Les récentes révélations sur l'abbé Pierre, une figure emblématique de la résistance et fondateur du mouvement Emmaüs, dévoilent un sombre chapitre de son histoire. Des archives de l'Église catholique, ouvertes en septembre, montrent que la hiérarchie ecclésiastique était informée dès la fin des années 1950 de son « comportement problématique » envers des femmes, sans pour autant prendre des mesures publiques. Ce silence, motivé par la crainte d'un scandale, a persisté malgré des allégations d'abus sexuels et des inquiétudes sur sa santé mentale.
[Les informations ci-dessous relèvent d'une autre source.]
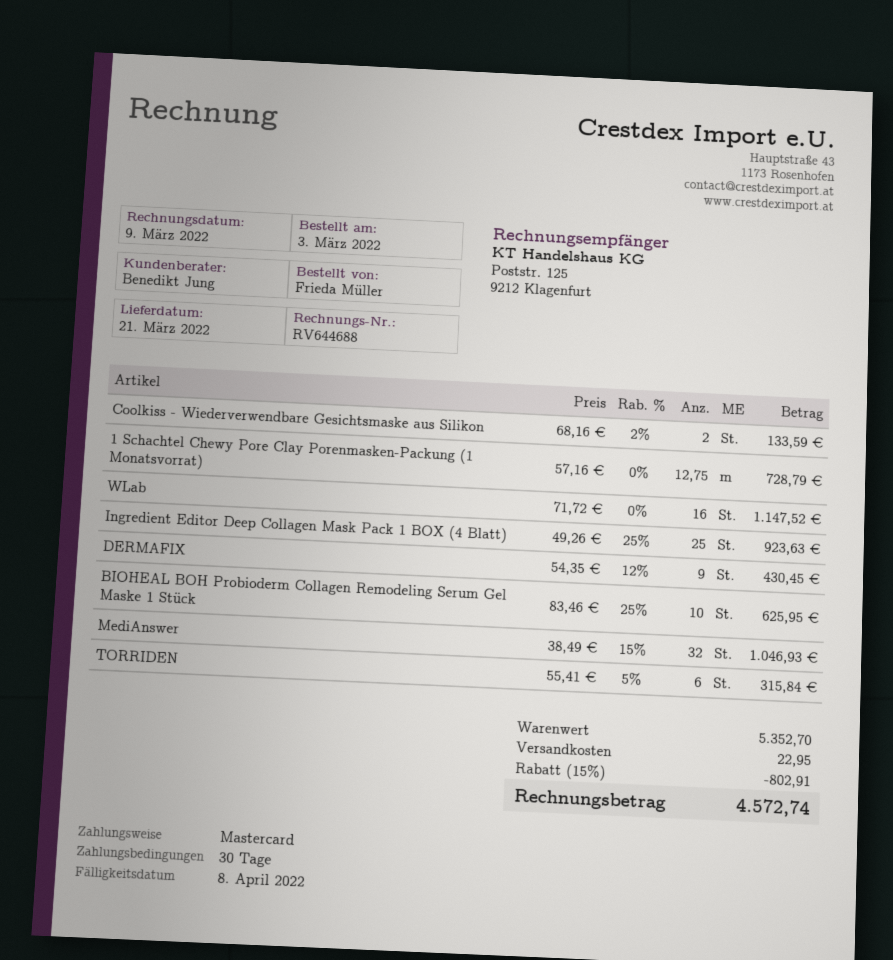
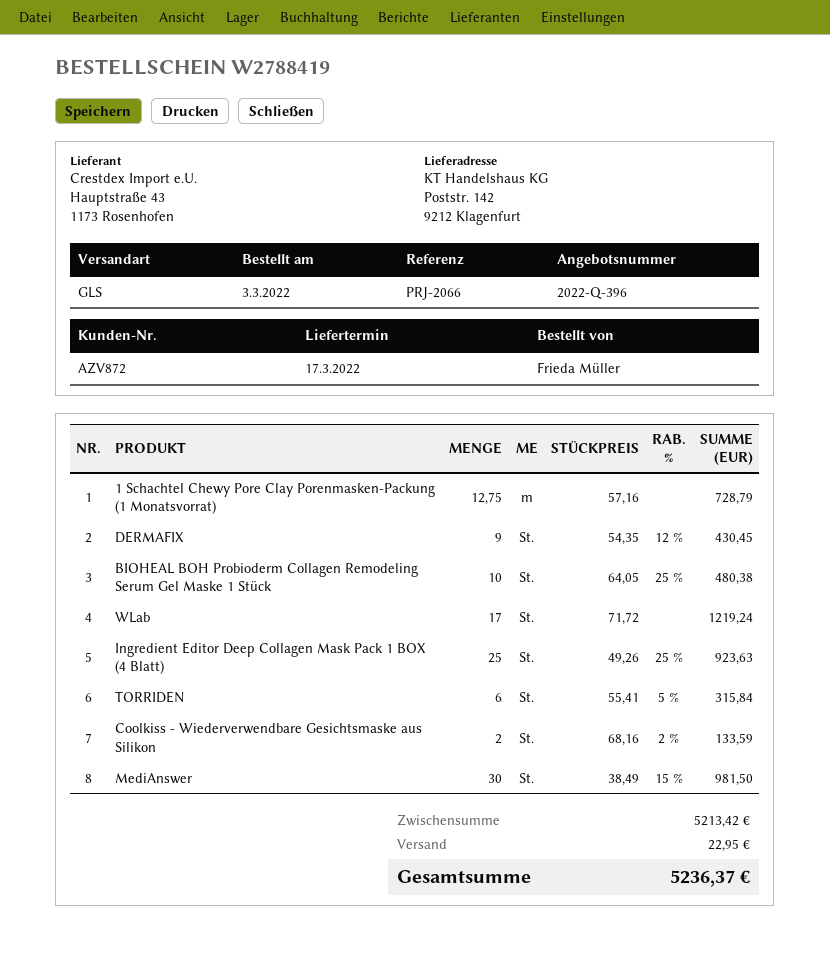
delivery date: 2022-03-21 -> 2022-03-17
WLab: 16 x 71.72 = 1147.52 -> 17 x 71.72 = 1219.24
BIOHEAL BOH Probioderm Collagen Remodeling Serum Gel Maske 1 Stück: 10 x 83.46 - 25% = 625.95 -> 10 x 64.05 - 25% = 480.38
MediAnswer: 32 x 38.49 - 15% = 1046.93 -> 30 x 38.49 - 15% = 981.50
subtotal: 5352.70 -> 5213.42
discount: 15% = 802.91 -> none
total: 4572.74 -> 5236.37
Le dossier d'archives contient 216 pièces, qui incluent des courriers décrivant des « accidents » et un « état anormal », mais sans jamais préciser la nature exacte des actes commis. Les termes utilisés laissent planer le doute sur la gravité des faits, avec des mentions d'agressions sexuelles présumées sur une vingtaine de femmes, dont certaines mineures.
Les documents révèlent que plusieurs évêques et cardinaux, dont Jean-Marie Villot et André-Jacques Fougerat, étaient au courant de ces comportements. Cependant, la stature médiatique de l'abbé Pierre, héros de la résistance et militant social, a conduit la hiérarchie à maintenir sa confiance en lui, tout en cherchant à limiter les risques d'exposition publique.
Interné dans une clinique psychiatrique en 1957 pour un « traitement de choc », l'abbé Pierre a repris ses activités peu après, malgré les préoccupations exprimées par certains responsables ecclésiastiques. Cette gestion discrète et les tentatives de surveillance ont finalement permis à l'abbé de continuer à exercer une influence publique pendant de nombreuses années.
Le pape François a récemment confirmé que le Vatican était informé de ces accusations au moins depuis la mort de l'abbé Pierre en 2007. L'ouverture des archives pourrait conduire à une réévaluation de l'héritage de cette figure vénérée en France.